Exercise aim. Starting at the line that contains "[666,428,777,445] pushover.py ->", write out every line through the last one in the records below, word for word. Leave out any pictures.

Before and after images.
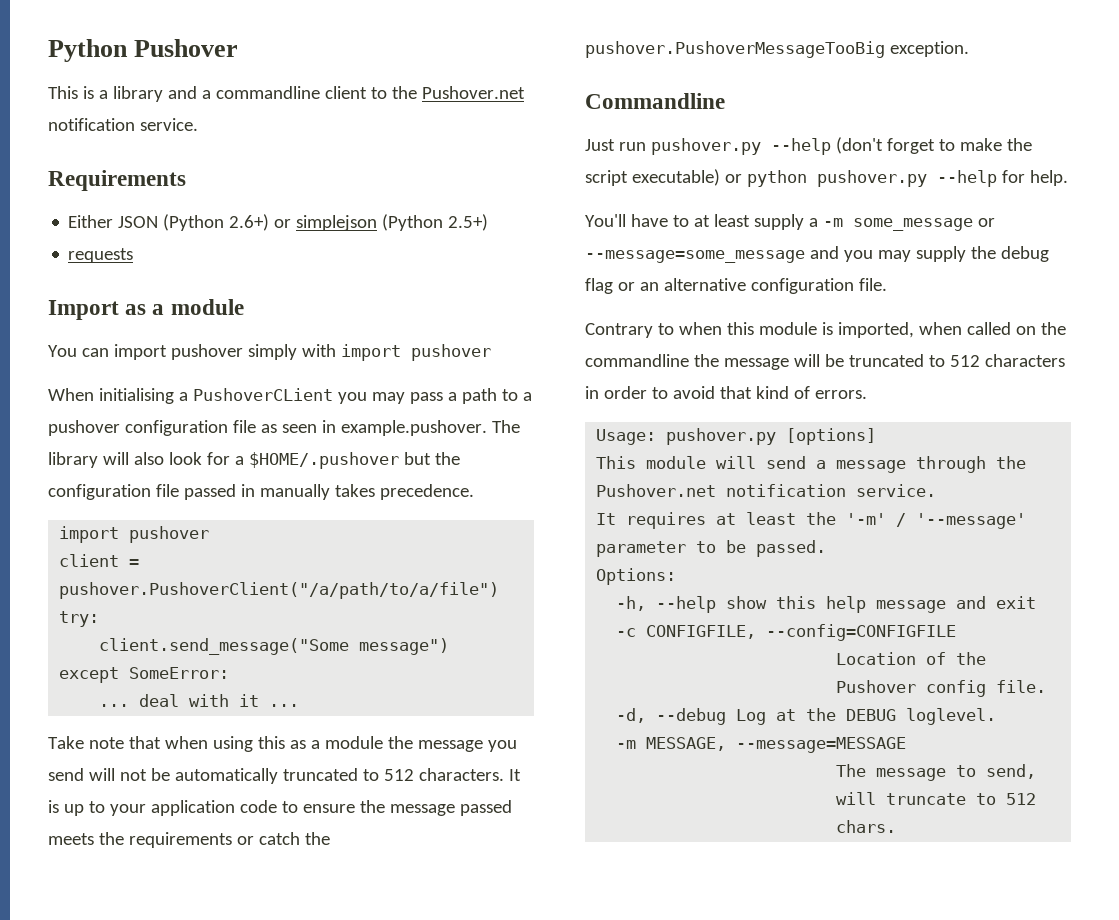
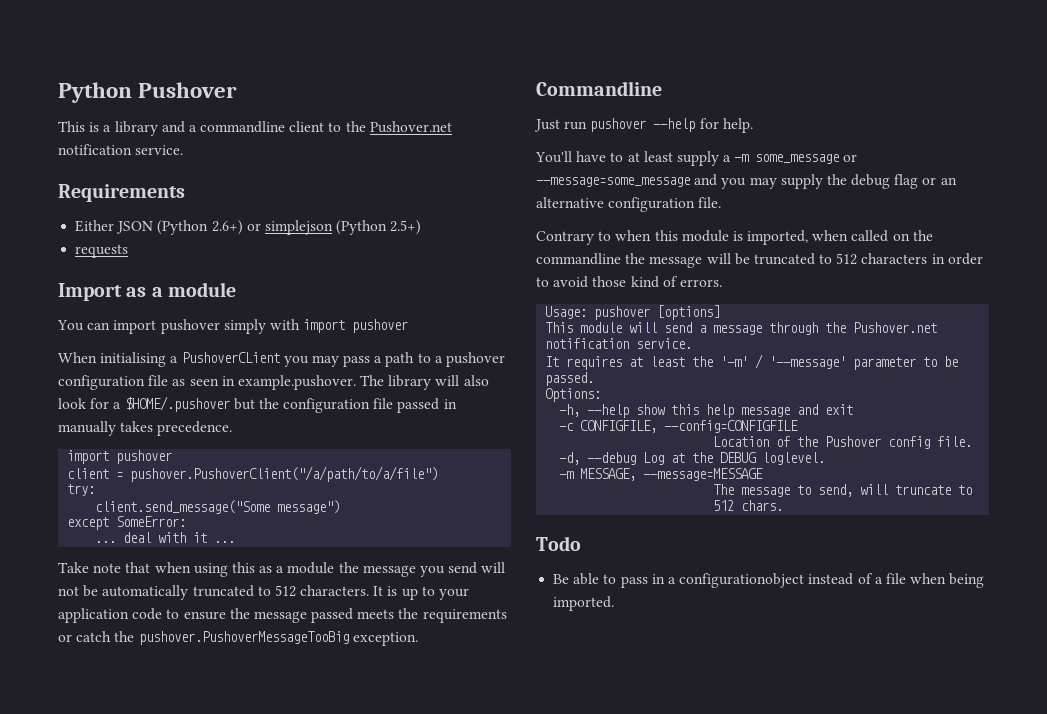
[650,137,1032,155] [585,169,927,187] pushover.py --help (don't forget to make the script executable) or python pushover.py -> [590,118,647,132] pushover
[719,386,752,399] that -> [592,276,627,287] those
[666,428,777,445] pushover.py -> [594,306,651,320] pushover
(897, 826) none -> [536,536,581,551] [553,573,985,588] [553,596,615,611] // Todo // Be able to pass in a configurationobject instead of a file when being imported.

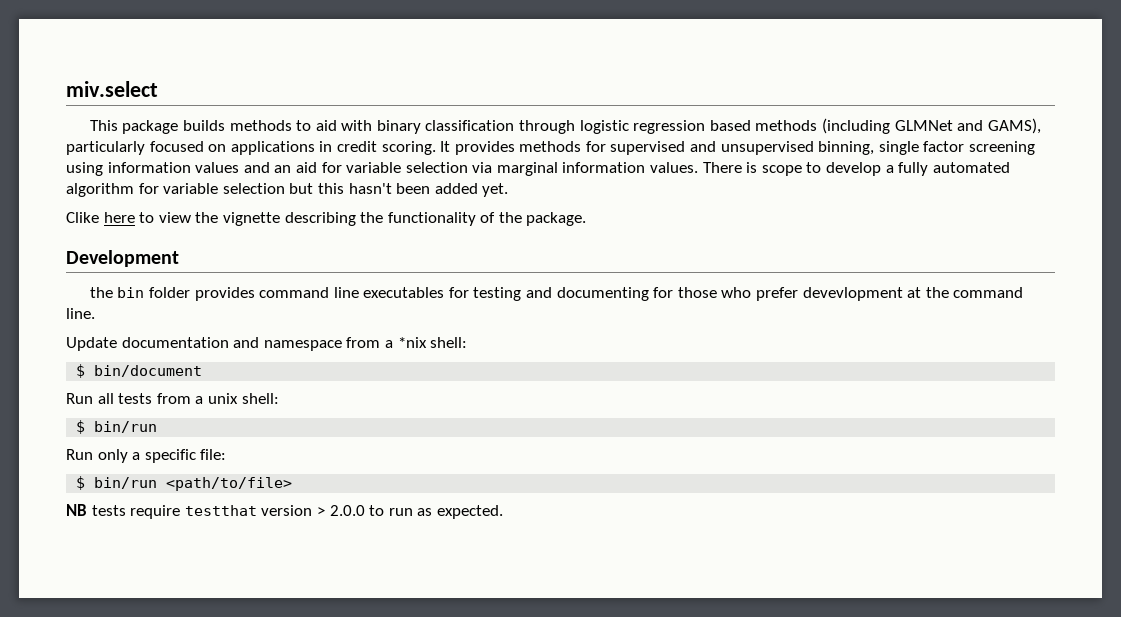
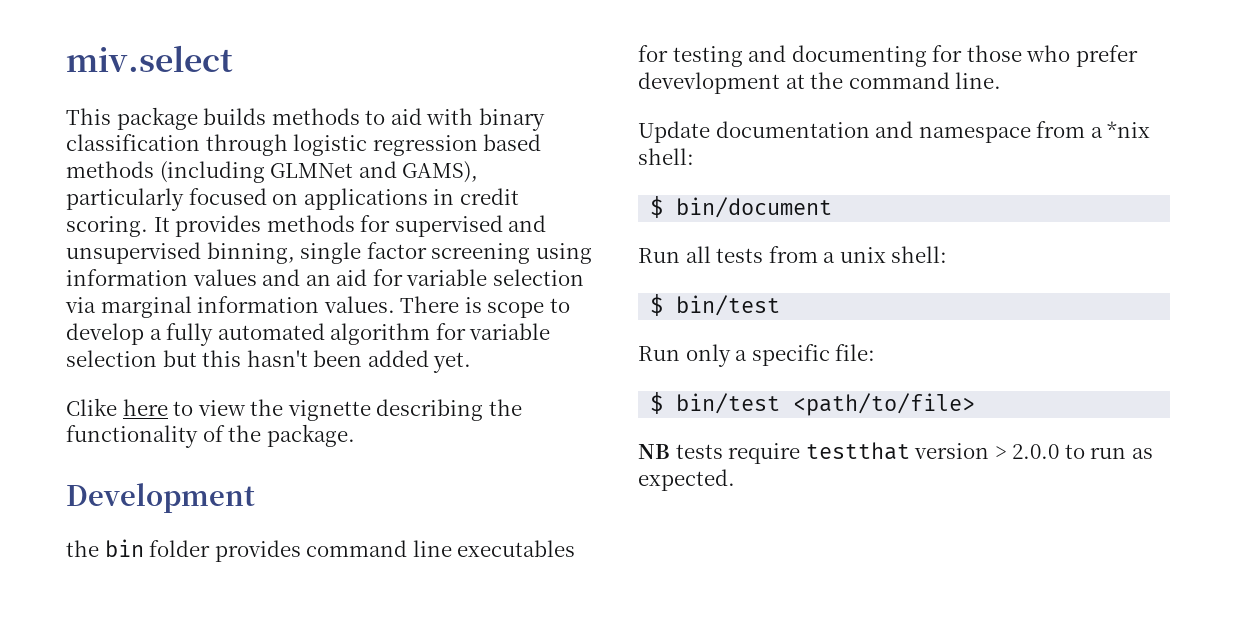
[94,421,158,433] bin/run -> [676,295,781,316] bin/test
[94,477,158,489] bin/run -> [676,393,781,414] bin/test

Reply to the task.
[666,428,777,445] pushover.py -> [594,306,651,320] pushover
(897, 826) none -> [536,536,581,551] [553,573,985,588] [553,596,615,611] // Todo // Be able to pass in a configurationobject instead of a file when being imported.

[94,421,158,433] bin/run -> [676,295,781,316] bin/test
[94,477,158,489] bin/run -> [676,393,781,414] bin/test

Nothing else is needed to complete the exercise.